In the case of Henning Berg v Blackburn Rovers Football Club, the High Court determined that a contractual payment due as compensation on early termination of a fixed term contract was enforceable.

Blackburn Rovers terminated the three year fixed term contract of their manager, Henning Berg, in December 2012, after just 57 days in the job. There was a contractual provision in Mr Berg's contract giving Blackburn the express right to terminate early, provided that the Club paid Mr Berg a sum equal to his gross basic salary for the unexpired balance of the fixed period as "liquidated damages" – totalling £2.25 million. The Club initially admitted liability and agreed to pay Mr Berg the remainder of the contract, but later sought to argue that the contractual provision was a so-called penalty clause (a pre-determined amount disproportionate to the financial loss likely to be suffered on a breach of contract) and that it was therefore unenforceable. The reason for raising this argument was that if the clause was deemed to be a penalty, payment under it could not be enforced by Mr Berg, who would only be entitled to damages for breach of contract under normal contractual principles (meaning he would be required to mitigate his loss, i.e. limiting his entitlement to damages by requiring him to find alternative employment).

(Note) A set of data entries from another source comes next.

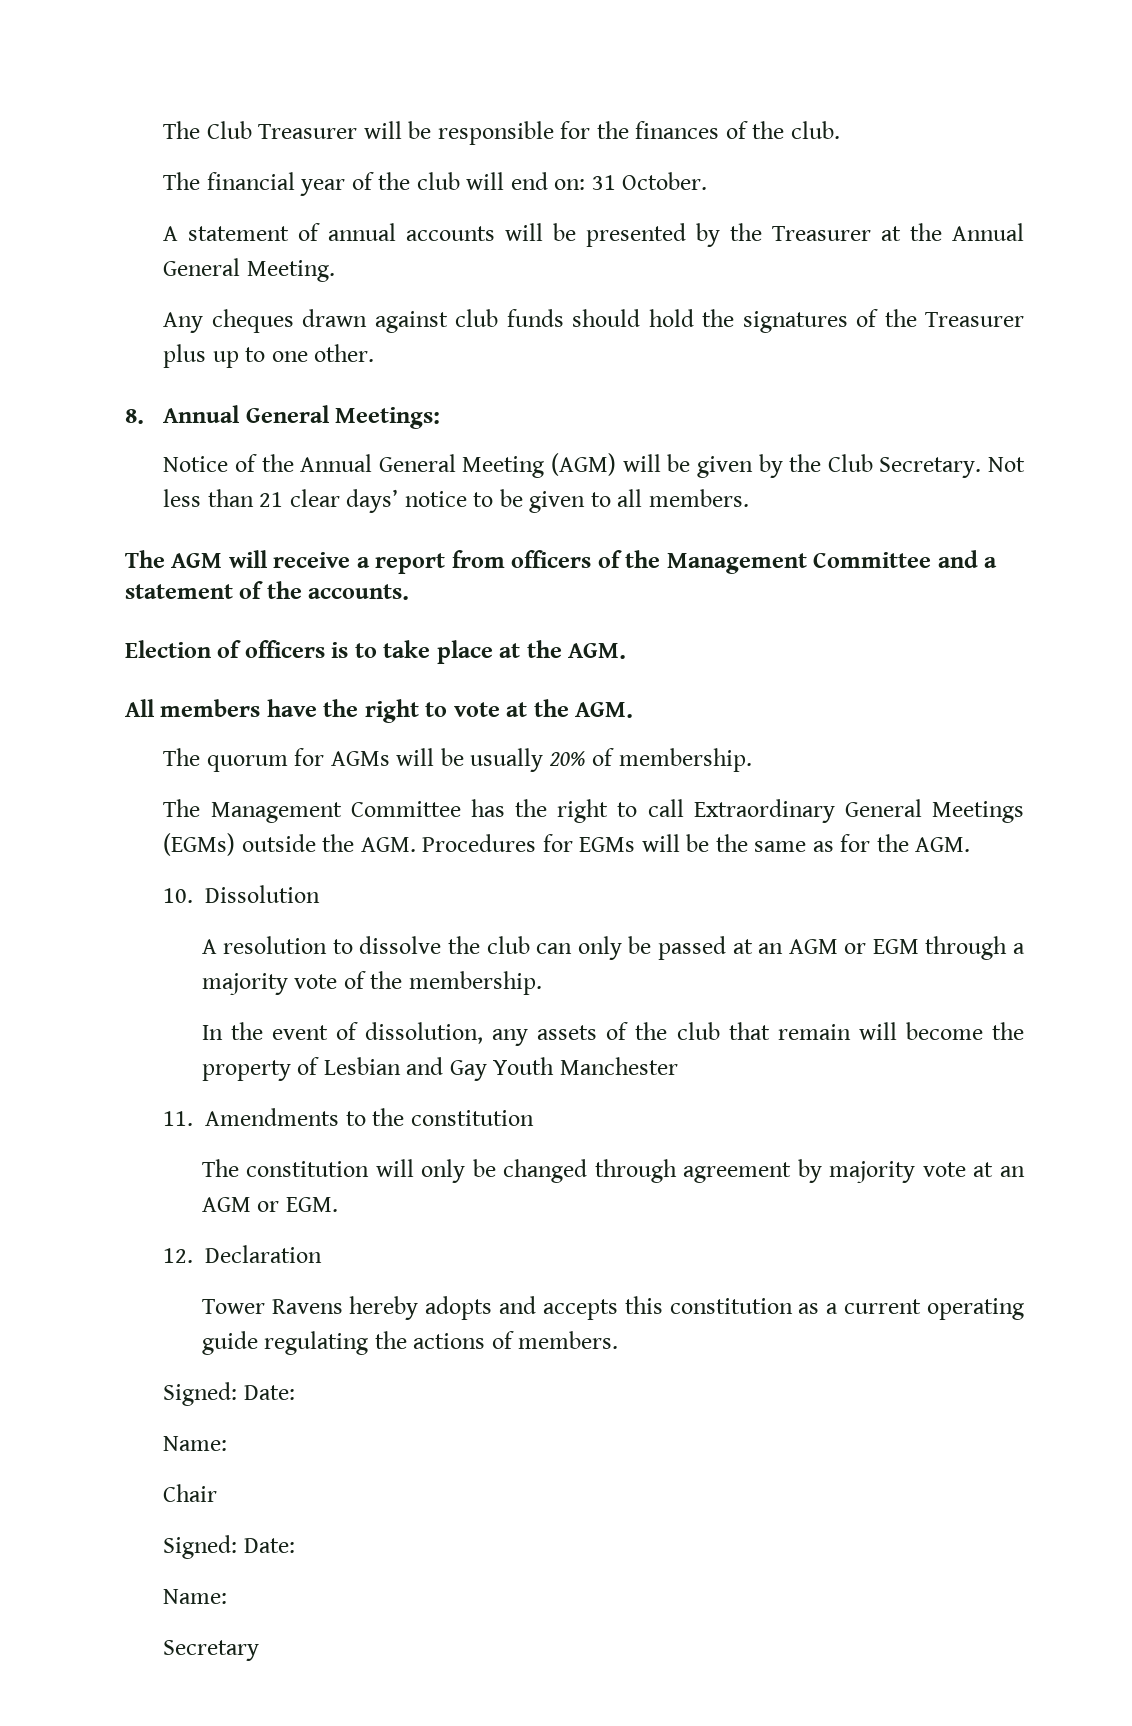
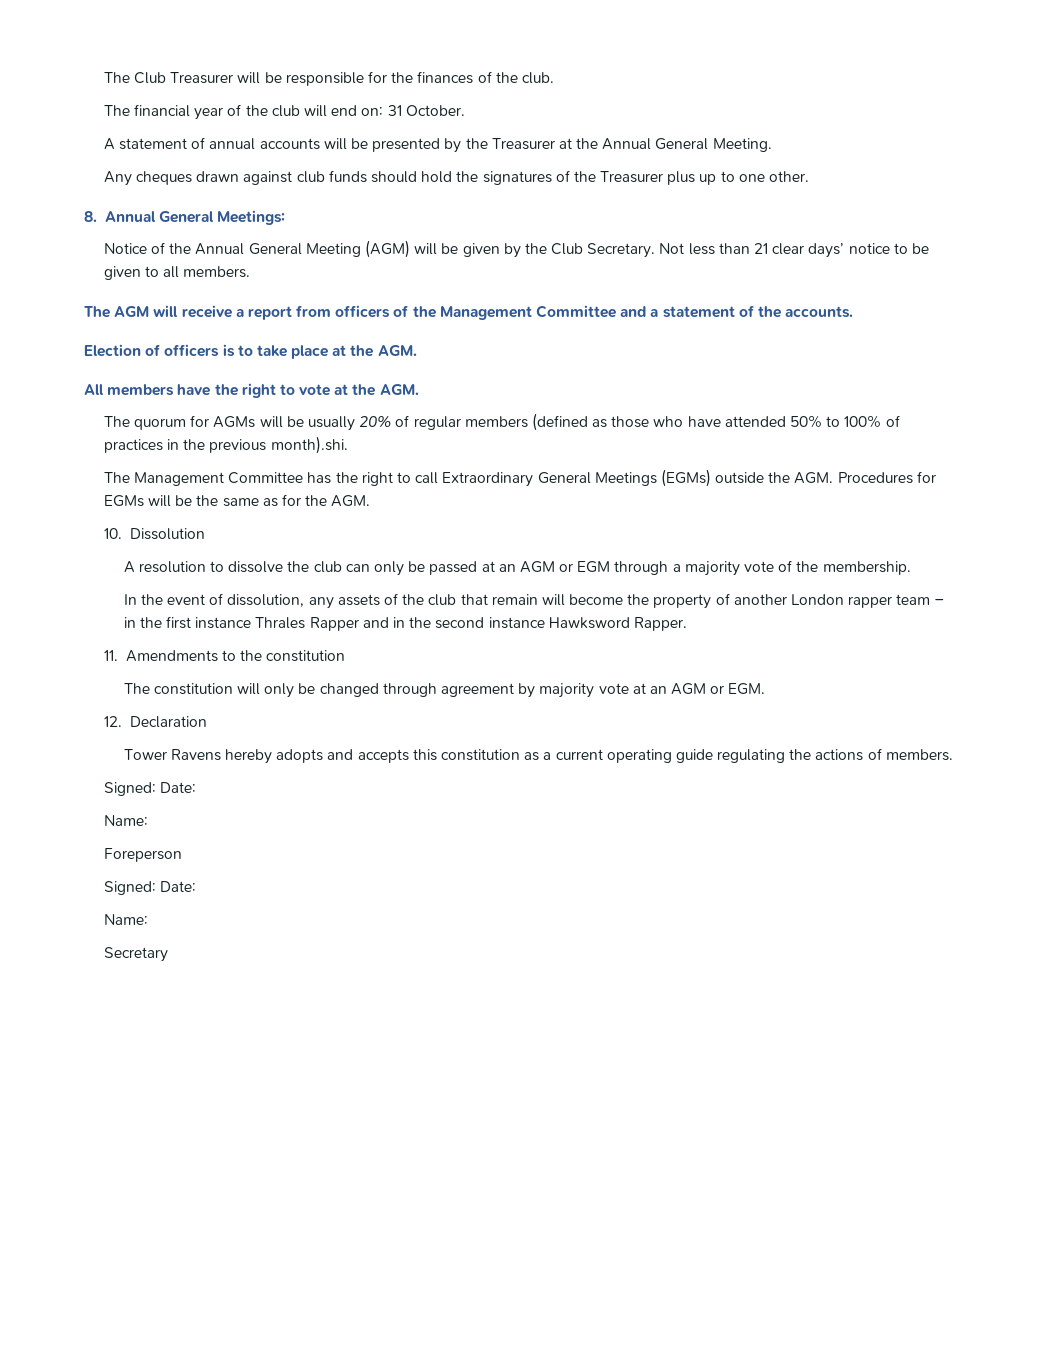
- The quorum for AGMs will be usually 20% of membership.
+ The quorum for AGMs will be usually 20% of regular members (defined as those who have attended 50% to 100% of practices in the previous month).shi.
- In the event of dissolution, any assets of the club that remain will become the property of Lesbian and Gay Youth Manchester
+ In the event of dissolution, any assets of the club that remain will become the property of another London rapper team – in the first instance Thrales Rapper and in the second instance Hawksword Rapper.
- Chair
+ Foreperson

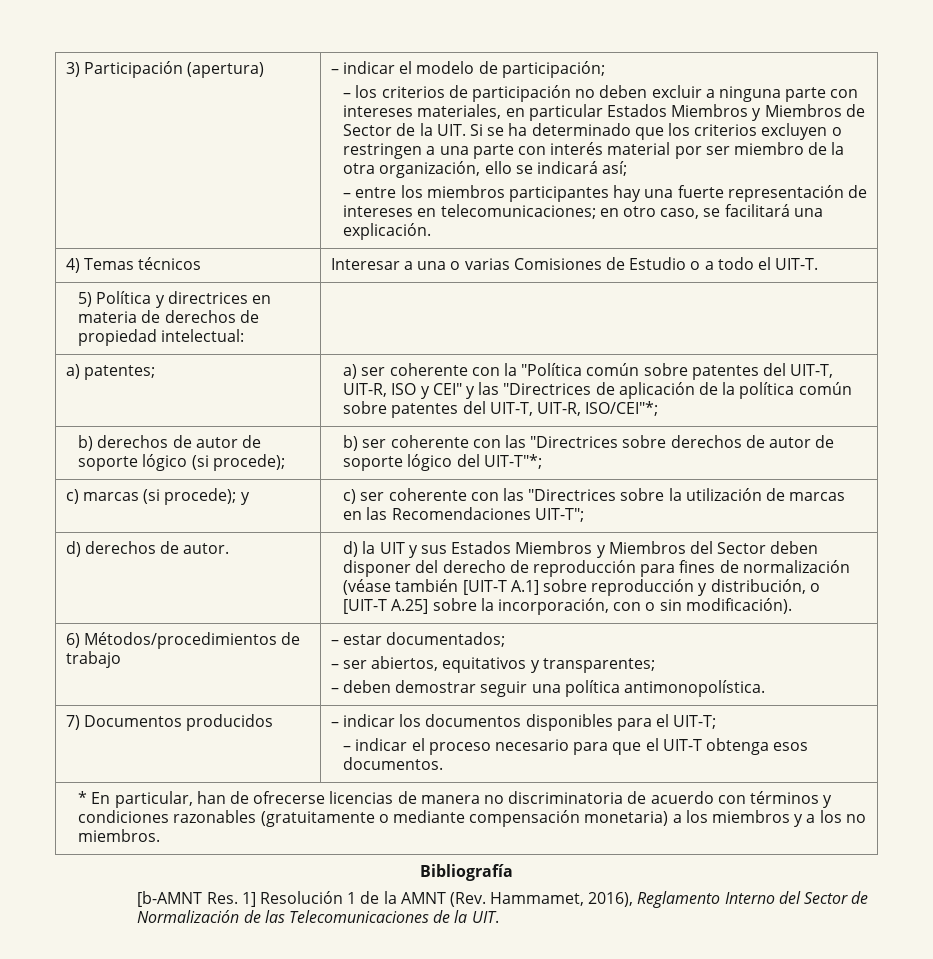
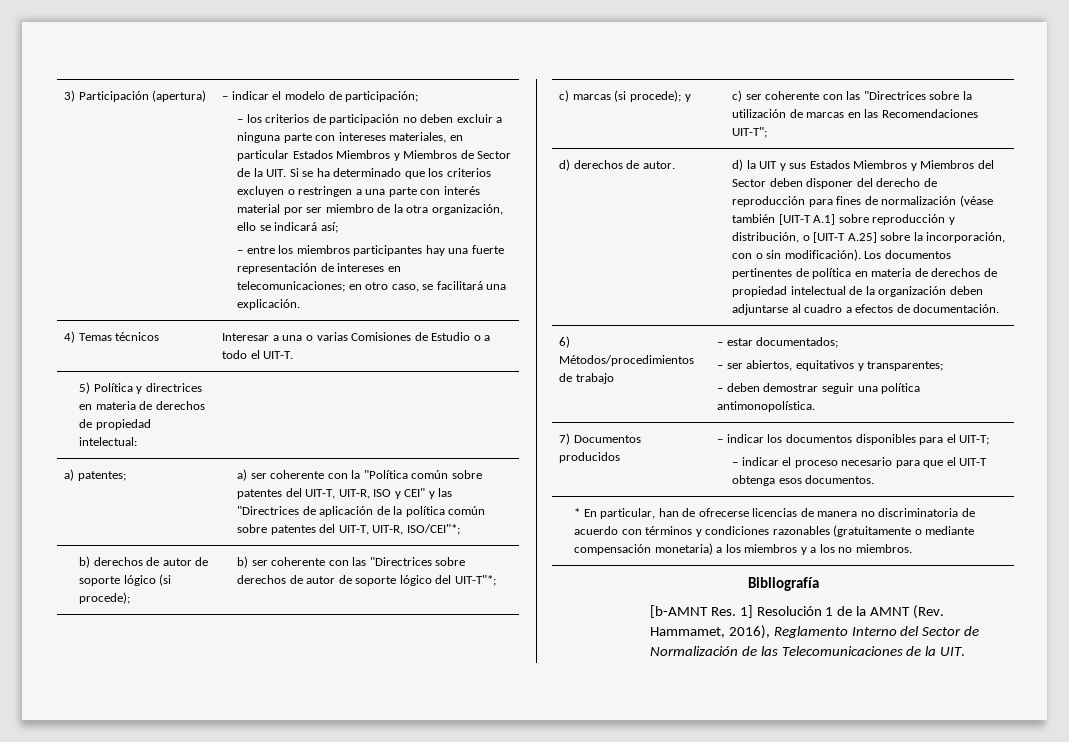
+ Los documentos pertinentes de política en materia de derechos de propiedad intelectual de la organización deben adjuntarse al cuadro a efectos de documentación.

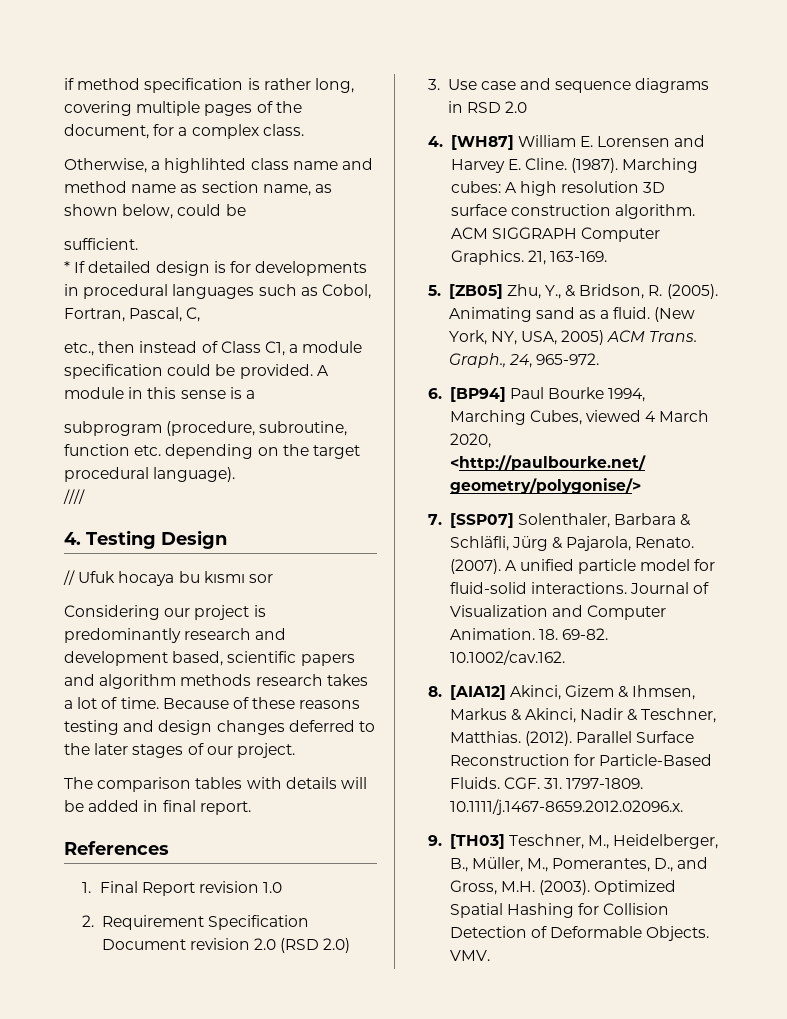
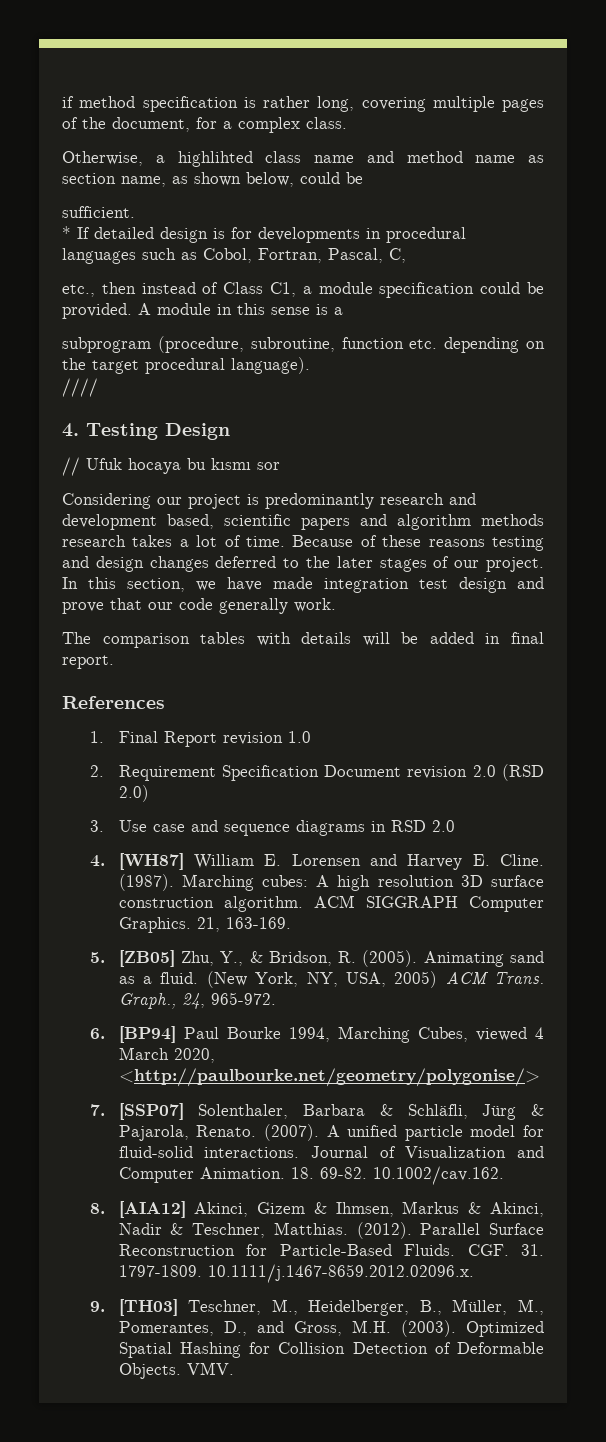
+ In this section, we have made integration test design and prove that our code generally work.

It is established law that payments due on an event, such as the exercise of an express right to terminate a fixed term contract early, which is not a breach, cannot be invalidated as penalties. Applying existing law, the High Court found that because the payment to Mr Berg was due on the occurrence of an event other than a breach of contract, the relevant clause was valid. The agreement expressly granted Blackburn the right to terminate the fixed term early. As such, termination in accordance with it could not be a breach, and thus could not engage the law on penalties.

In summary

A contractual payment on early termination will not be a penalty and will therefore be enforceable. Penalty clauses can only apply in circumstances where the trigger for payment is a breach of contract.

In practice

When drafting or negotiating service agreements and contracts of employment, to increase certainty and reduce the risk of a penalty argument being raised, avoid describing non-breach payments as "liquidated damages". Damages are only relevant where there has been a breach of contract. For employers looking to limit the payments to be made on termination, it is better to expressly provide for a reduction in the contract, rather than later trying to rely on a penalty argument.